The child thespians in the Ateneo Grade School set their minds and hearts on staging a completely new version of the well-loved korido Ibong Adarna titled Adarna at ang Alaala ng Kristal. The play is the 77th production of the Ateneo Children’s Theater (ACT), which also celebrates Ateneo’s 150th year, its Sesquicentennial, in 2009.

Billed as a “bundle of firsts,” the presentation is expected to open a most unique chapter in the annals of ACT.

Its script is about the last part of the korido (fourth and fifth parts): Don Juan’s quest for the Reyno delos Kristales to find the beautiful Maria Blanca, daughter of King Salermo — a part hitherto unseen in this country.

For the first time, most of the members of the creative team are Ateneans giving back to the school that has nourished their creativity and ignited in them the need to strive for excellence. These alumni are the multi-awarded Khavn dela Cruz, the writer of the play; Gino Gonzales, the NYU-trained set designer; the independent musician/songwriter Allan Elgar; and the budding choreographer Jim Ferrer.

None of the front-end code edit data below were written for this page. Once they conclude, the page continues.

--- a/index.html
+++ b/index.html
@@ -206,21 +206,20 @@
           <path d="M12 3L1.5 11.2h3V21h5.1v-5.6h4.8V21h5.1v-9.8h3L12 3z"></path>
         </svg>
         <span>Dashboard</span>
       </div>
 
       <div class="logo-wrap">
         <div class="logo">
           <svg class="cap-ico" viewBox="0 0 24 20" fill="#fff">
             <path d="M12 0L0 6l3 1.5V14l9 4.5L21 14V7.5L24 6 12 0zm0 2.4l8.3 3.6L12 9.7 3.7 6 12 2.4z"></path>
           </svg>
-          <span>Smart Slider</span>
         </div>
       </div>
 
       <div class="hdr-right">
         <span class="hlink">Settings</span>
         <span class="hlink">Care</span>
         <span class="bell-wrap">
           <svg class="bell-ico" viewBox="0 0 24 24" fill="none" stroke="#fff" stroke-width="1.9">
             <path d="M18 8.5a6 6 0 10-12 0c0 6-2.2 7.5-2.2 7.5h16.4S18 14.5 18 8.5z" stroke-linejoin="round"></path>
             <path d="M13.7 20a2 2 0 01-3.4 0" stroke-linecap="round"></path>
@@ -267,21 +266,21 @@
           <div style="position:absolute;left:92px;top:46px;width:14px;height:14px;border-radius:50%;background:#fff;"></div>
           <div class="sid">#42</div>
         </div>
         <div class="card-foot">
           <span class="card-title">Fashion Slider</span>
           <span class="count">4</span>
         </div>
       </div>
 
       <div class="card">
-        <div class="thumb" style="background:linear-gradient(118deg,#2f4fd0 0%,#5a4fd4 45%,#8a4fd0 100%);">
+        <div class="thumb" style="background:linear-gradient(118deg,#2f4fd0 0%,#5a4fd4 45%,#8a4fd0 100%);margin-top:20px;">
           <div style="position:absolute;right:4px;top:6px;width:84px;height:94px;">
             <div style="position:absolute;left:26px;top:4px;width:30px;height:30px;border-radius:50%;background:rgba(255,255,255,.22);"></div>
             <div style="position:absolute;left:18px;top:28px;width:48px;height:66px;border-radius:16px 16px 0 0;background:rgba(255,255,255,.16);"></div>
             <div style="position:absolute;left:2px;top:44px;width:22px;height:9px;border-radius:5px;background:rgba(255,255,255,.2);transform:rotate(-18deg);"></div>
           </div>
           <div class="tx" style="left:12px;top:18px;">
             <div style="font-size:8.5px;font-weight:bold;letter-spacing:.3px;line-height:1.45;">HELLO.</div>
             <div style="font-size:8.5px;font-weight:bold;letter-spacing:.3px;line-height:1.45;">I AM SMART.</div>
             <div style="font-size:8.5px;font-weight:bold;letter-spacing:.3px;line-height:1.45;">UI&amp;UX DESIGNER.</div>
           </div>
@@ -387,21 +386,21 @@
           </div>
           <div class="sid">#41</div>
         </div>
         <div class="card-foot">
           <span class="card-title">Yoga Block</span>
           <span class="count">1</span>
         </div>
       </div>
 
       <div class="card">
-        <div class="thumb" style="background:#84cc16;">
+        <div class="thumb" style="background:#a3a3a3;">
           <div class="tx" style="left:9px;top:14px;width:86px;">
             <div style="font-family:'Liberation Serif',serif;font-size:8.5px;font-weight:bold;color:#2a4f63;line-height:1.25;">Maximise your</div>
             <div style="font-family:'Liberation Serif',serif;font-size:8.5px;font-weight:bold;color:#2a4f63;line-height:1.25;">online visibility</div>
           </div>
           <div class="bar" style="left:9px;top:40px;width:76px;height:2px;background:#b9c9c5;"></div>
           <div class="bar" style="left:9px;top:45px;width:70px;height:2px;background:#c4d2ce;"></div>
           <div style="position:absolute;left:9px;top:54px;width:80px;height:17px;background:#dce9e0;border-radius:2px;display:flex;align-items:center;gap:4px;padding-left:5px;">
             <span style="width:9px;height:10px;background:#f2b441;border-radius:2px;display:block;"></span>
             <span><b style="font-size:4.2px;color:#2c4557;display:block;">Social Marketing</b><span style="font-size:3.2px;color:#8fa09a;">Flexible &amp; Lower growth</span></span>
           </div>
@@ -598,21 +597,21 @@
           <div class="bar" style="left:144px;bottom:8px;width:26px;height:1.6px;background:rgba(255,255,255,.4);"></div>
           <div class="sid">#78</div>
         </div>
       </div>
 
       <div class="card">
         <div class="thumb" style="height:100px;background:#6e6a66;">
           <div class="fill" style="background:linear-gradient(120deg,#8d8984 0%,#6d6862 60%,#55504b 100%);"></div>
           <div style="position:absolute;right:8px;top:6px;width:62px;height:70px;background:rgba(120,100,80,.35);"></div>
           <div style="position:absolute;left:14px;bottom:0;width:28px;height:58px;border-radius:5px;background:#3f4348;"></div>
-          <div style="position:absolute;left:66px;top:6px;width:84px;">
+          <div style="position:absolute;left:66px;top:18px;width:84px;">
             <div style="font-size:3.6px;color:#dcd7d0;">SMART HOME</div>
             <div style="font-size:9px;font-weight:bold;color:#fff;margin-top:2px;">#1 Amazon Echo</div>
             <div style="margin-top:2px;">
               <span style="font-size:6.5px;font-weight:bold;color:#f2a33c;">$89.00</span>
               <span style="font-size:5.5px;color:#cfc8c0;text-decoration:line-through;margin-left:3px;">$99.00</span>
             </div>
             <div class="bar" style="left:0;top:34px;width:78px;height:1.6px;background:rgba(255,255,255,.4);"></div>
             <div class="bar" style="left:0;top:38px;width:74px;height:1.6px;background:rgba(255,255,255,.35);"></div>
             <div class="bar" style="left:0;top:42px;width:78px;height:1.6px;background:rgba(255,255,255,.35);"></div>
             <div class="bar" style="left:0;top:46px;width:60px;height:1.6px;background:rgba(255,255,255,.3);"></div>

Not to be outdone is Jesus Joseph Ignacio, a true-blue Atenean who studied in Ateneo from grade school to college and also a former member of ACT, who opted not to leave his alma mater when he graduated. He is now a teacher and formator at the grade school and one of the directors of the play along multi-talented thespian Adrian Reyes and Ace Elgar.

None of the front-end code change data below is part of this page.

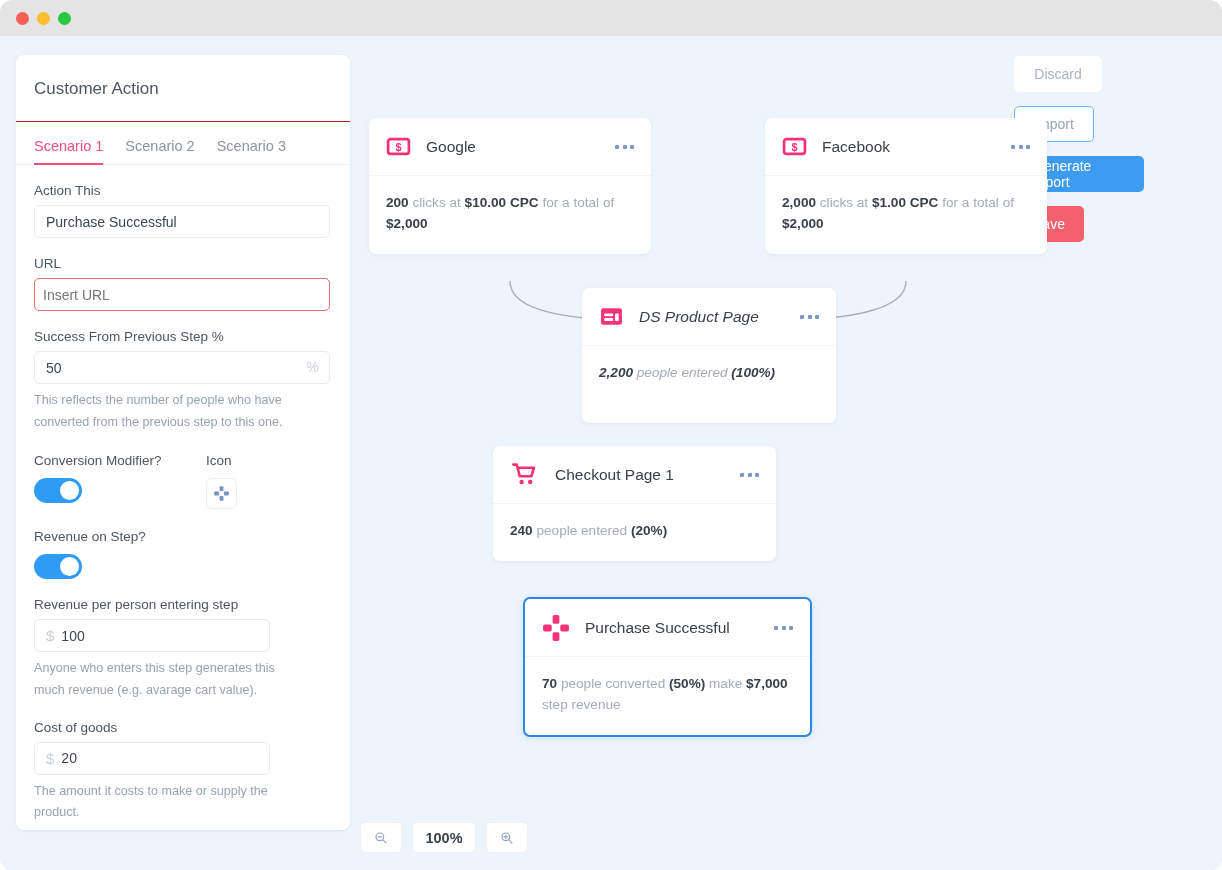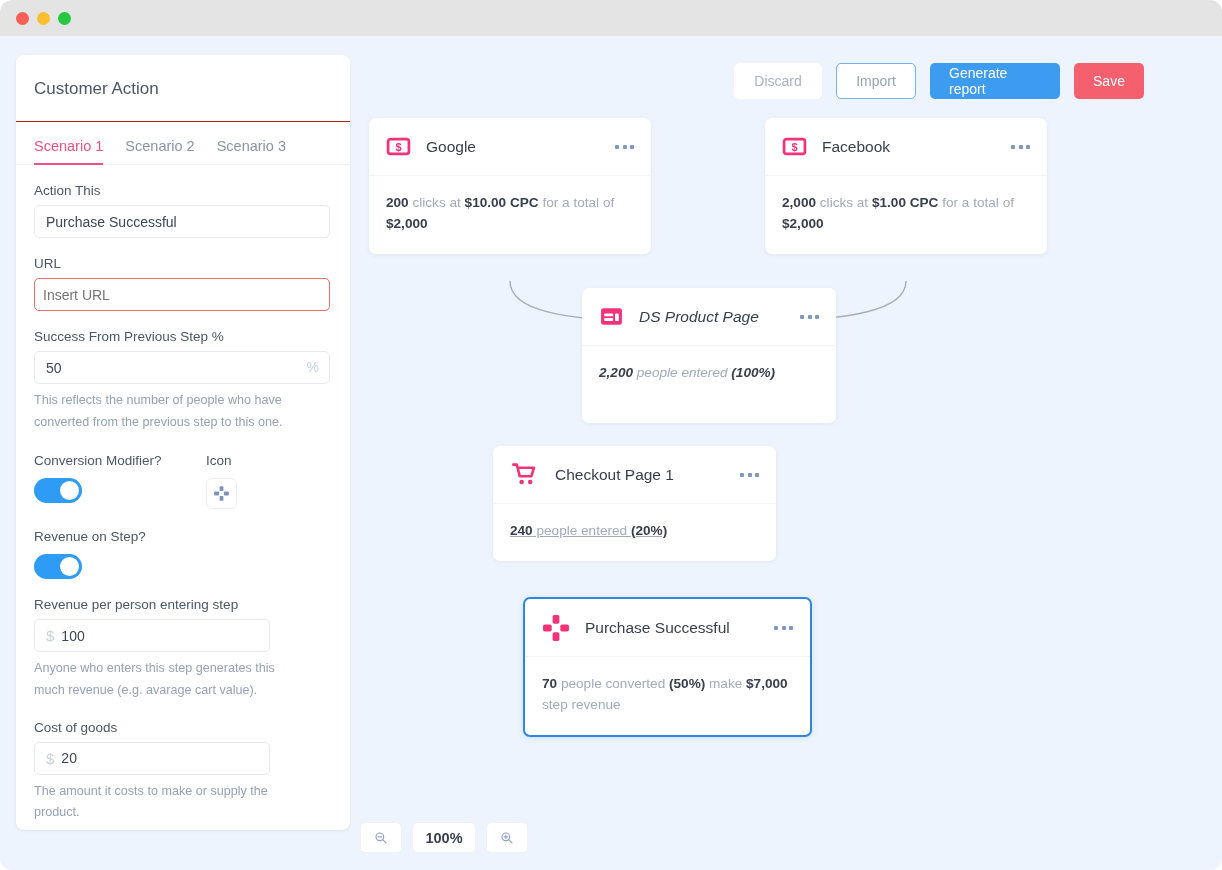--- a/index.html
+++ b/index.html
@@ -99,22 +99,22 @@
   }
   .icon-btn {
     width: 31px; height: 31px; border-radius: 6px;
     border: 1px solid #eceff4; background: #fff;
     display: flex; align-items: center; justify-content: center;
     cursor: pointer;
   }
 
   
   .toolbar {
-    position: absolute; right: 78px; top: 27px;
-    display: flex; gap: 14px;
+    position: absolute; right: 78px; top: 20px;
+    display: flex; gap: 14px; flex-direction: column;
   }
   .btn {
     height: 36px; border-radius: 5px;
     font-size: 14px; display: flex; align-items: center;
     justify-content: center; cursor: pointer; padding: 0 18px;
     font-family: "Liberation Sans", sans-serif;
     border: 1px solid transparent;
   }
   .btn-discard { background: #fff; color: #aab3c2; border-color: #fff; width: 88px; }
   .btn-import { background: #fff; color: #9aa4b5; border-color: #70b5ef; width: 80px; }
@@ -332,21 +332,21 @@
           <circle cx="9" cy="18.6" r="2" fill="#f4327c"></circle>
           <circle cx="16.6" cy="18.6" r="2" fill="#f4327c"></circle>
         </svg>
         <span class="node-title">Checkout Page 1</span>
         <span class="dots">
             <i></i>
             <i></i>
             <i></i>
           </span>
       </div>
-      <div class="node-body" style="text-decoration:underline;">
+      <div class="node-body" style="">
         <b>240</b><span> people entered </span><b>(20%)</b>
       </div>
     </div>
 
     <div class="node selected" style="left:523px;top:561px;width:289px;">
       <div class="node-head">
         <svg width="28" height="28" viewBox="0 0 24 24">
           <rect x="9.1" y="0.9" width="5.8" height="7.4" rx="1.5" fill="#f4327c"></rect>
           <rect x="9.1" y="15.7" width="5.8" height="7.4" rx="1.5" fill="#f4327c"></rect>
           <rect x="0.9" y="9.1" width="7.4" height="5.8" rx="1.5" fill="#f4327c"></rect>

He has every reason to look forward to the magic that ACT’s artistic team will weave together. There’s Gonzales, the former student and apprentice of National Artist Salvador Bernal, who attended a master of fine arts program in Theater Design at New York University and was given the Meier ad Seidman Awards for Excellence by the same university and the World Stage bronze medal for the set design of the opera Spoliarium in Toronto, Canada. And there’s the costume design by Paete artisans headed by Lino Madridejos-Dalay and stage lighting by lighting designer Voltaire de Jesus.

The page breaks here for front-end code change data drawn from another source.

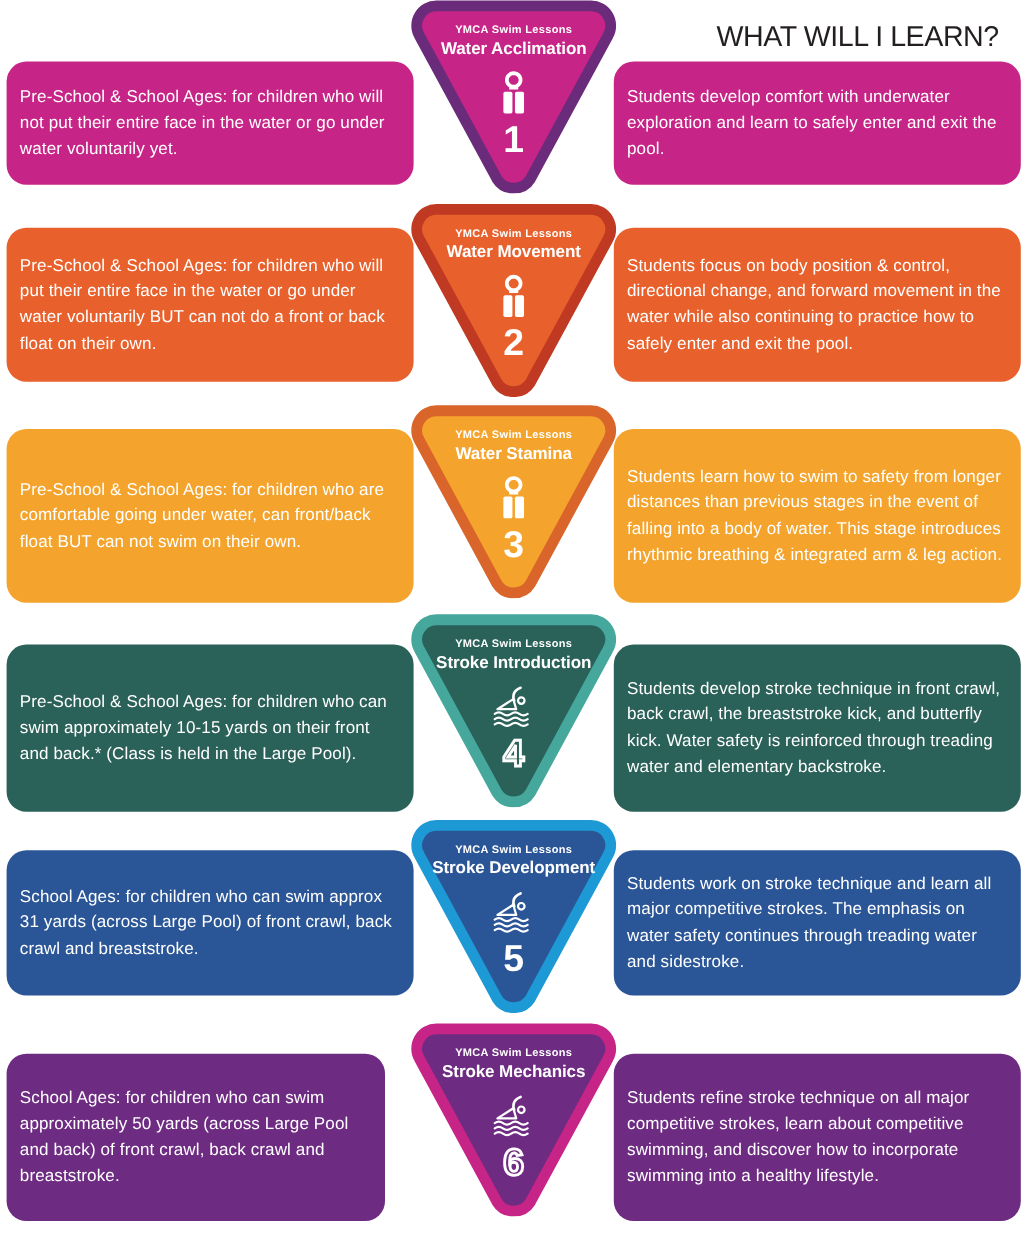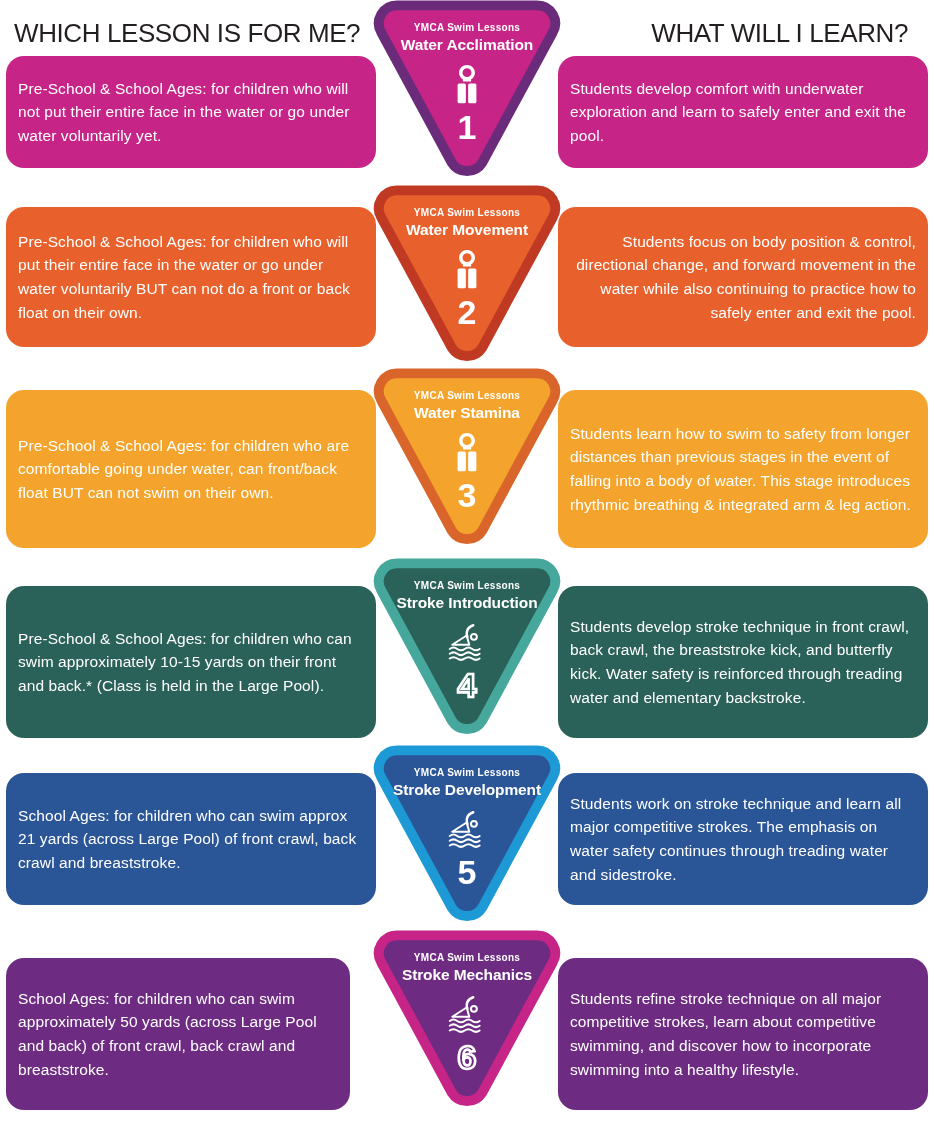--- a/index.html
+++ b/index.html
@@ -119,21 +119,20 @@
   .badge-num.outline {
     color: transparent;
     -webkit-text-stroke: 2.6px #ffffff;
   }
 </style>
 </head>
 <body>
 
 <div id="page">
 
-  <div class="header left">WHICH LESSON IS FOR ME?</div>
   <div class="header right">WHAT WILL I LEARN?</div>
 
   <div id="rows">
       <div class="row" style="top: 0px; height: 168px;">
         <div class="band left" style="top: 56px; width: 370px; height: 112px; background: rgb(199, 36, 135);">
           <span class="band-text">Pre-School &amp; School Ages: for children who will not put their entire face in the water or go under water voluntarily yet.</span>
         </div>
         <div class="band right" style="top: 56px; width: 370px; height: 112px; background: rgb(199, 36, 135);">
           <span class="band-text">Students develop comfort with underwater exploration and learn to safely enter and exit the pool.</span>
         </div>
@@ -152,21 +151,21 @@
               </svg>
             </div>
             <div class="badge-num">1</div>
           </div>
         </div>
       </div>
       <div class="row" style="top: 185px; height: 162px;">
         <div class="band left" style="top: 22px; width: 370px; height: 140px; background: rgb(232, 97, 44);">
           <span class="band-text">Pre-School &amp; School Ages: for children who will put their entire face in the water or go under water voluntarily BUT can not do a front or back float on their own.</span>
         </div>
-        <div class="band right" style="top: 22px; width: 370px; height: 140px; background: rgb(232, 97, 44); text-align: right;">
+        <div class="band right" style="top: 22px; width: 370px; height: 140px; background: rgb(232, 97, 44);">
           <span class="band-text">Students focus on body position &amp; control, directional change, and forward movement in the water while also continuing to practice how to safely enter and exit the pool.</span>
         </div>
         <div class="badge" style="top: 0px;">
           <svg viewBox="0 0 208 196" xmlns="http://www.w3.org/2000/svg" aria-hidden="true">
             <path d="M26 6 H182 A20 20 0 0 1 199.5 36 L121 181 A20 20 0 0 1 87 181 L8.5 36 A20 20 0 0 1 26 6 Z" fill="#e8612c" stroke="#c03a23" stroke-width="11" stroke-linejoin="round"></path>
           </svg>
           <div class="badge-content">
             <div class="badge-kicker">YMCA Swim Lessons</div>
             <div class="badge-title">Water Movement</div>
             <div class="badge-icon">
@@ -228,21 +227,21 @@
                 <path d="M6 35.2c2.6-1.9 5.2-1.9 7.8 0s5.2 1.9 7.8 0 5.2-1.9 7.8 0 5.2 1.9 7.8 0" fill="none" stroke="#fff" stroke-width="2.1" stroke-linecap="round"></path>
                 <path d="M6 40.2c2.6-1.9 5.2-1.9 7.8 0s5.2 1.9 7.8 0 5.2-1.9 7.8 0 5.2 1.9 7.8 0" fill="none" stroke="#fff" stroke-width="2.1" stroke-linecap="round"></path>
               </svg>
             </div>
             <div class="badge-num outline">4</div>
           </div>
         </div>
       </div>
       <div class="row" style="top: 745px; height: 160px;">
         <div class="band left" style="top: 28px; width: 370px; height: 132px; background: rgb(42, 85, 150);">
-          <span class="band-text">School Ages: for children who can swim approx 21 yards (across Large Pool) of front crawl, back crawl and breaststroke.</span>
+          <span class="band-text">School Ages: for children who can swim approx 31 yards (across Large Pool) of front crawl, back crawl and breaststroke.</span>
         </div>
         <div class="band right" style="top: 28px; width: 370px; height: 132px; background: rgb(42, 85, 150);">
           <span class="band-text">Students work on stroke technique and learn all major competitive strokes. The emphasis on water safety continues through treading water and sidestroke.</span>
         </div>
         <div class="badge" style="top: 0px;">
           <svg viewBox="0 0 208 196" xmlns="http://www.w3.org/2000/svg" aria-hidden="true">
             <path d="M26 6 H182 A20 20 0 0 1 199.5 36 L121 181 A20 20 0 0 1 87 181 L8.5 36 A20 20 0 0 1 26 6 Z" fill="#2a5596" stroke="#1d9ad6" stroke-width="11" stroke-linejoin="round"></path>
           </svg>
           <div class="badge-content">
             <div class="badge-kicker">YMCA Swim Lessons</div>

But what will be long remembered by the whole grade school community are Ignacio’s seldom if ever heard words of praise: “ACT has not changed much with the passing of time. The students are still just as excited, energetic and passionate.”

Of course Ignacio knows that the high level of energy and passion would not have endured well into the present had Mariano Singson (ACT director for 34 years) not inspired and stimulated them and hammered into their heads the importance of theater which he used as a vehicle for values education and had he not developed the theater of, by, and for Filipino children. And not to be downplayed is the fact that the directors and producers after Singson’s retirement perpetuated the values and activities with the unfailing support of the school and the parents of the students. This explains why Fr. Norberto Ma. L. Bautista, S.J., the new headmaster and producer of the play for the first time, and the hardworking Jonny Salvador, who is the executive producer, renamed the grade school auditorium Mariano Singson Jr. Hall a month and a half ago.

Adarna at ang Alaala ng Kristal which opens on Jan. 30 at the Irwin Theatre, Ateneo Loyola Heights campus makes this statement. “Theater as a tool of Jesuit education is at its best if started in grade school and continued in high school and college. This is ACT’s contribution to the Sesquicentennial celebration of the Ateneo.”